- **Activity**:
Directions for the data below: repeat exactly the lines from the one with "text: What ->" through the one with "border: 6px solid", both included, and omit all pictures.

BEGIN Data for this task

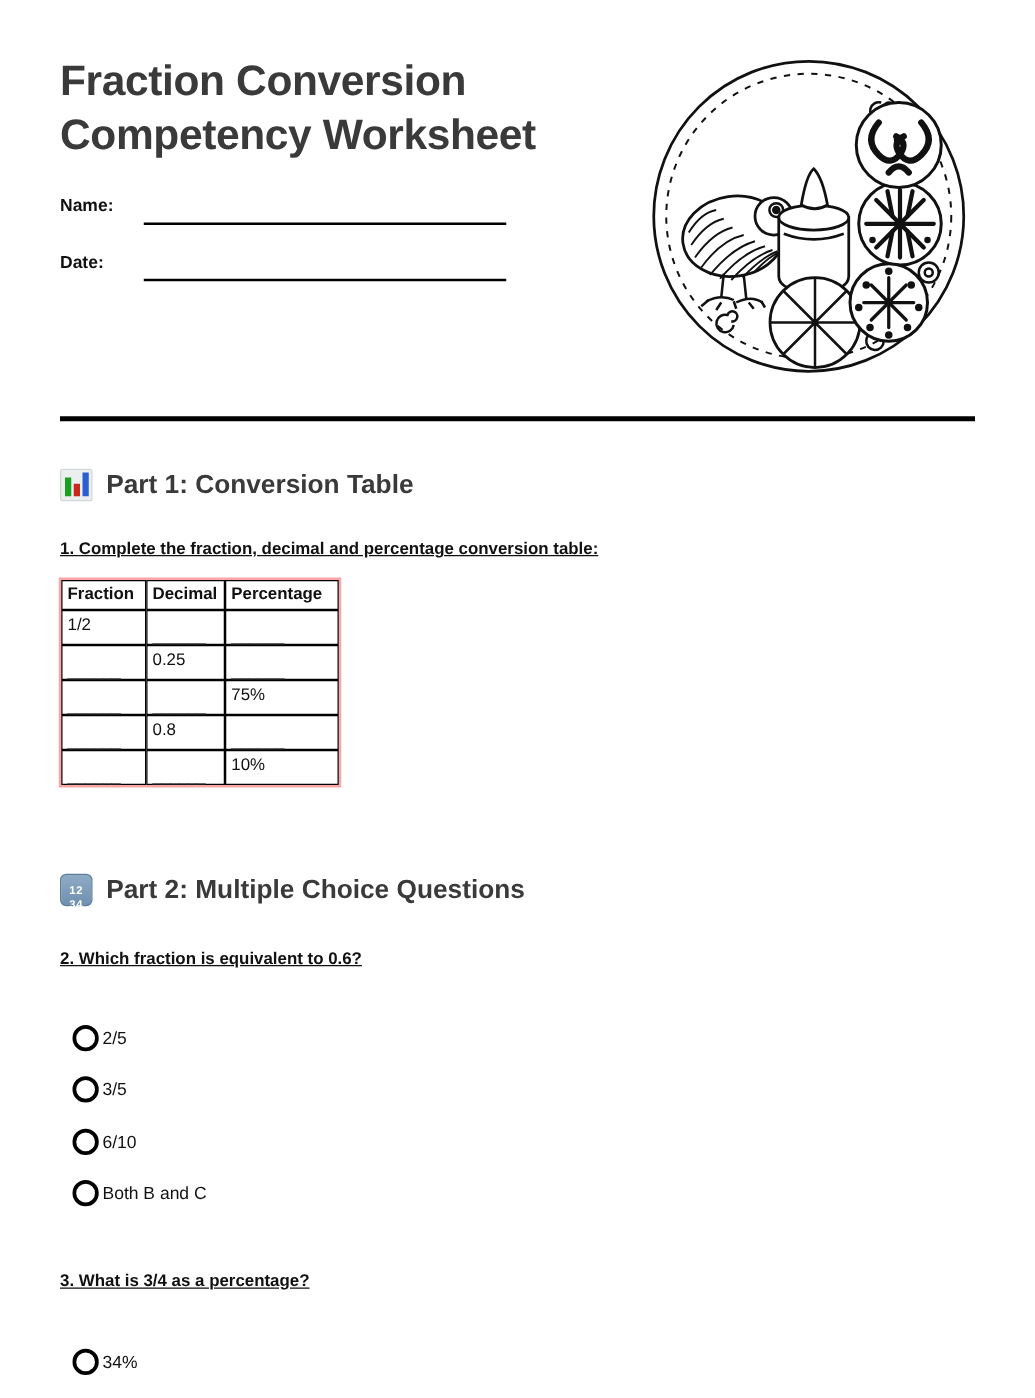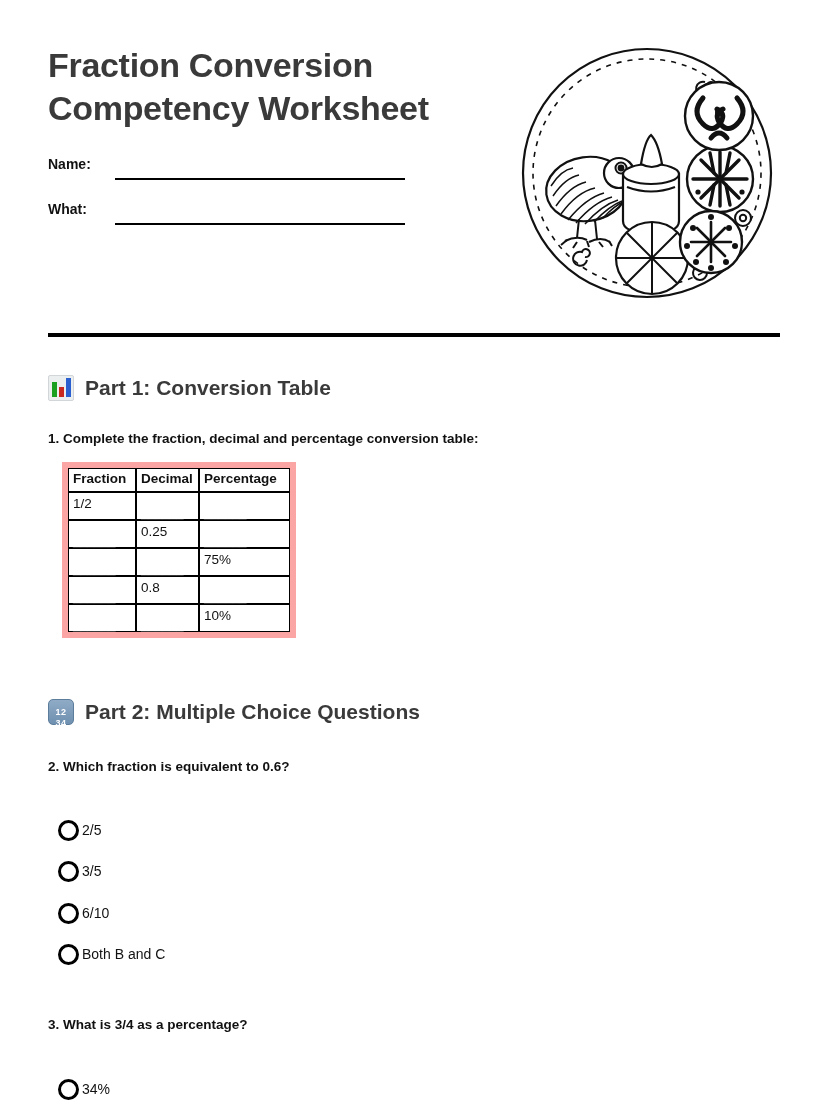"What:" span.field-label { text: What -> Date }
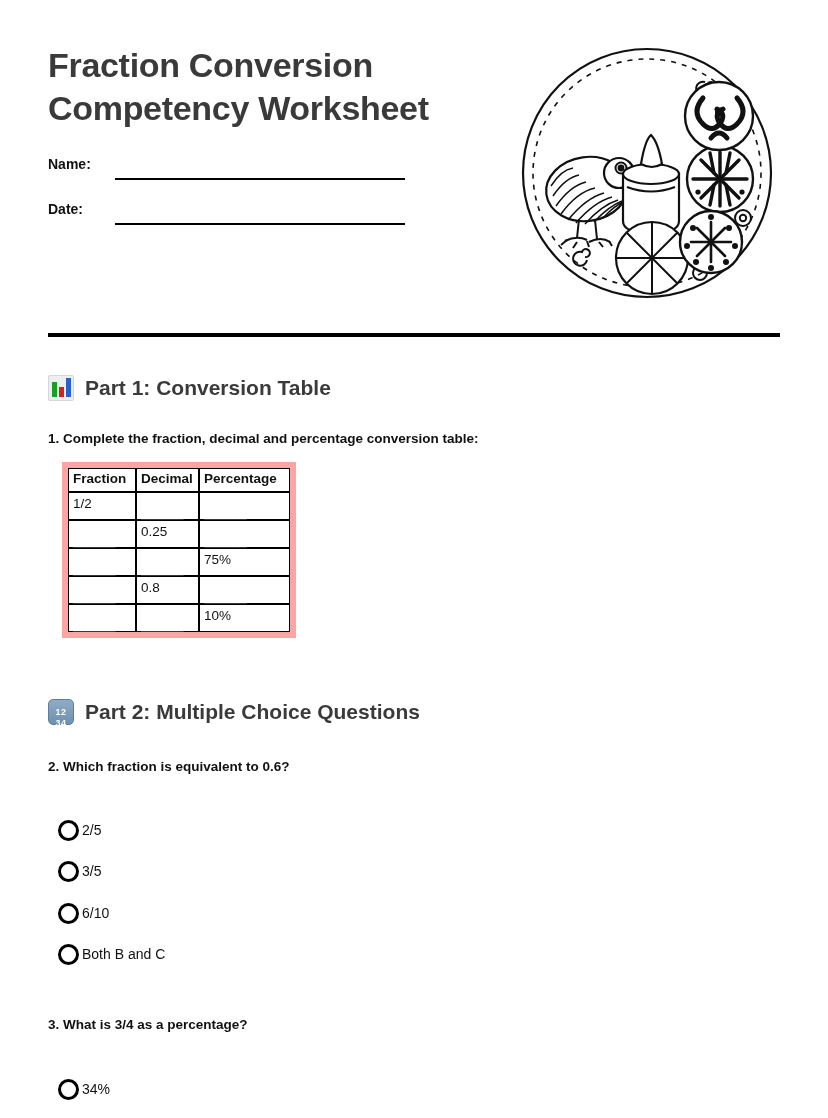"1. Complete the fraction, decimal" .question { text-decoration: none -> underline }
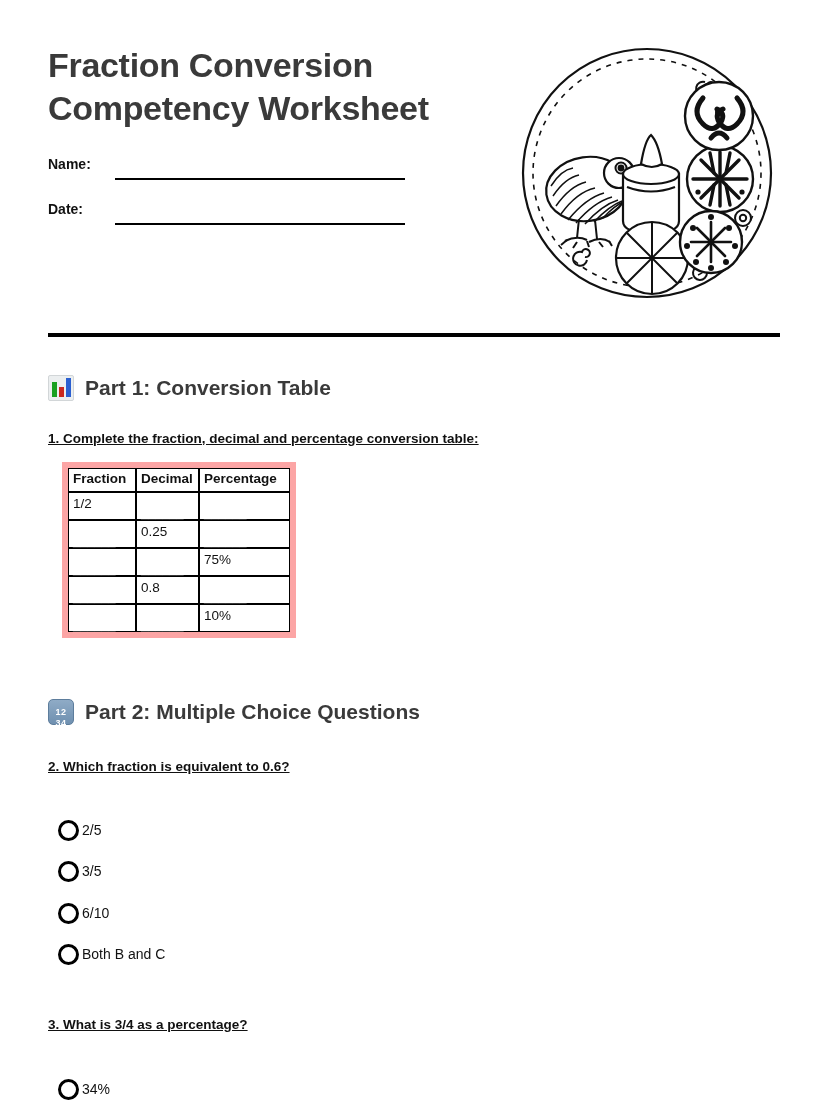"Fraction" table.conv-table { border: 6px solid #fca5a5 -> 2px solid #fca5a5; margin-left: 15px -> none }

END Data for this task
BEGIN Data for this task

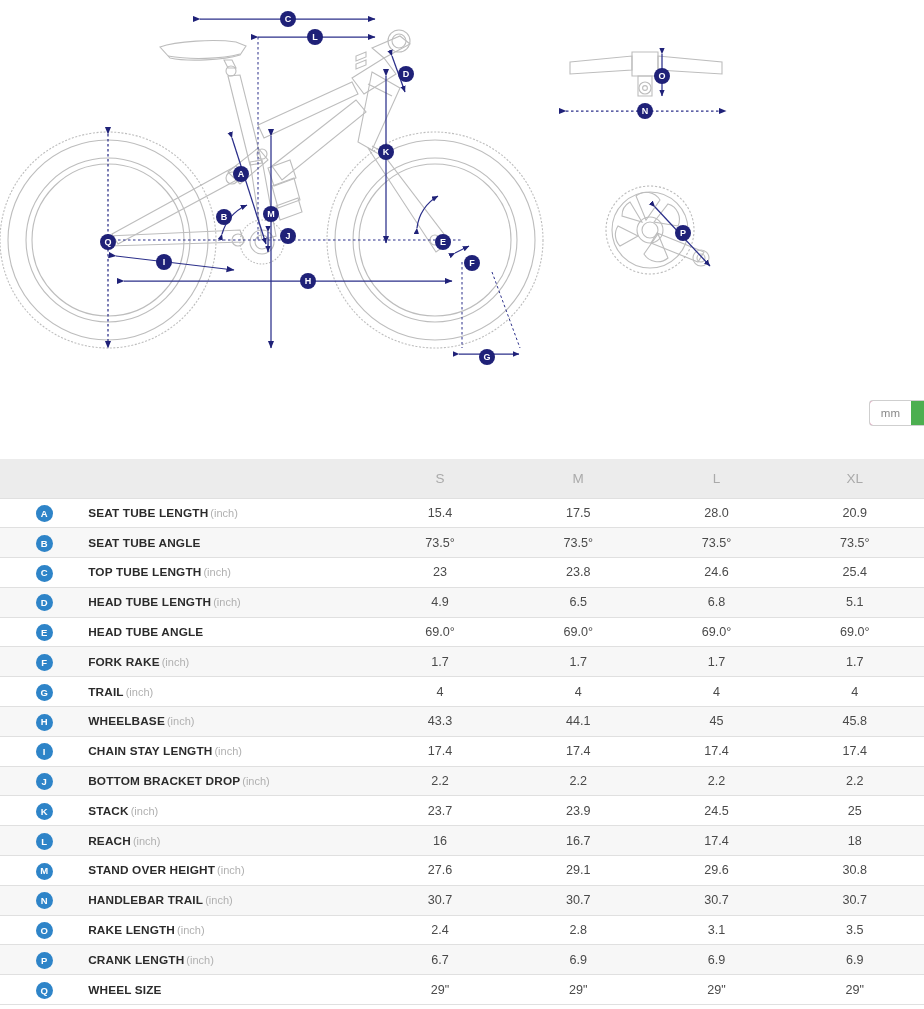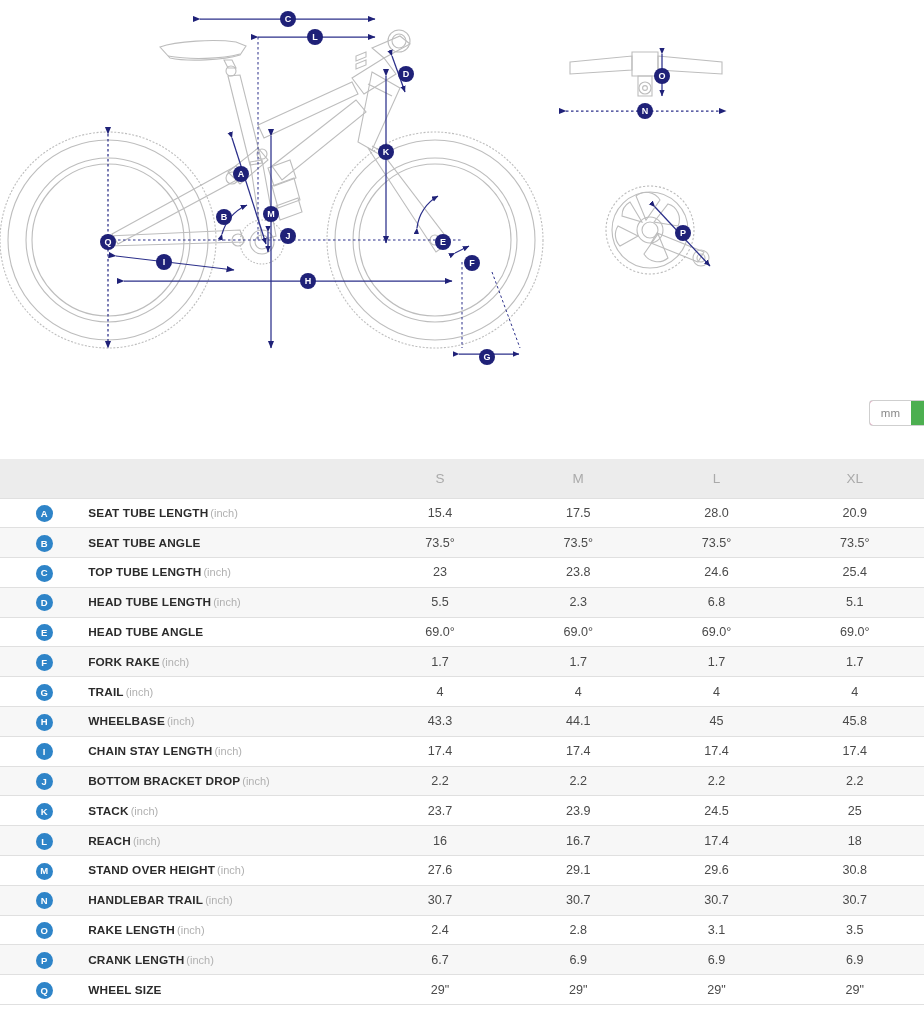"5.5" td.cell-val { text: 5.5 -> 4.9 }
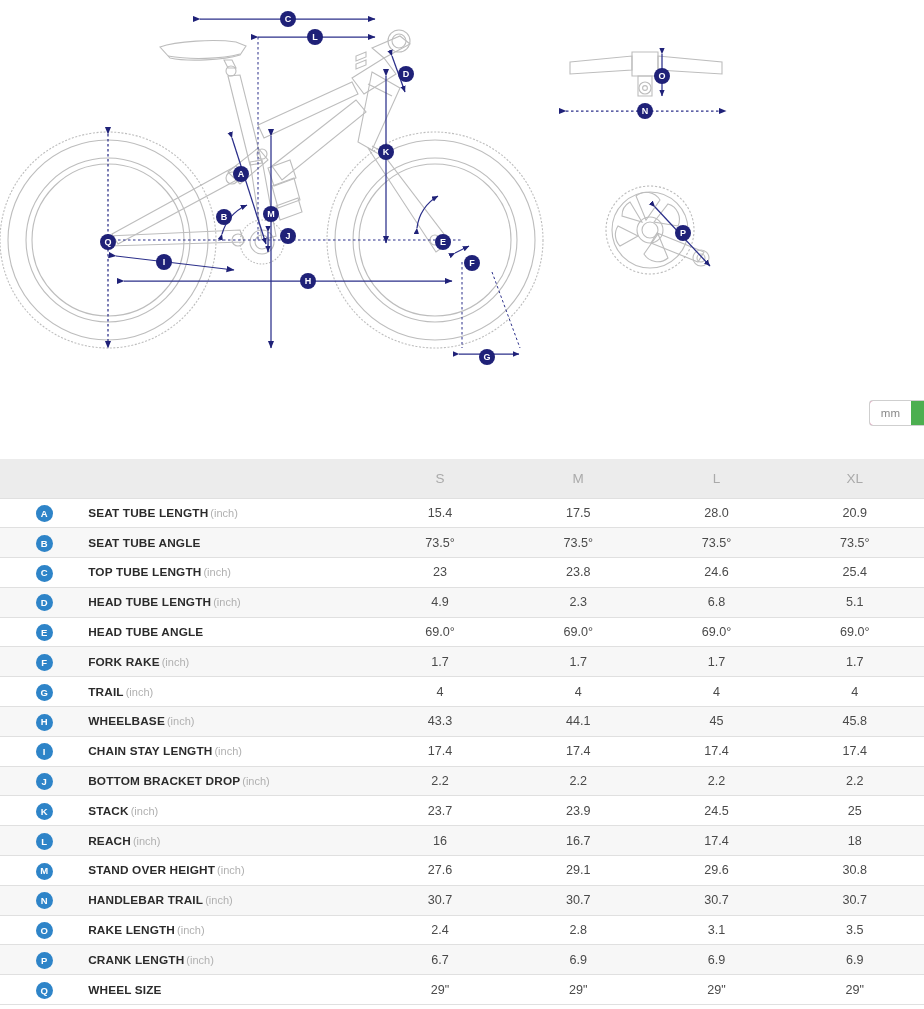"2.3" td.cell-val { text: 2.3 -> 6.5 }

END Data for this task

- **Expected answer**:
"What:" span.field-label { text: What -> Date }
"1. Complete the fraction, decimal" .question { text-decoration: none -> underline }
"Fraction" table.conv-table { border: 6px solid #fca5a5 -> 2px solid #fca5a5; margin-left: 15px -> none }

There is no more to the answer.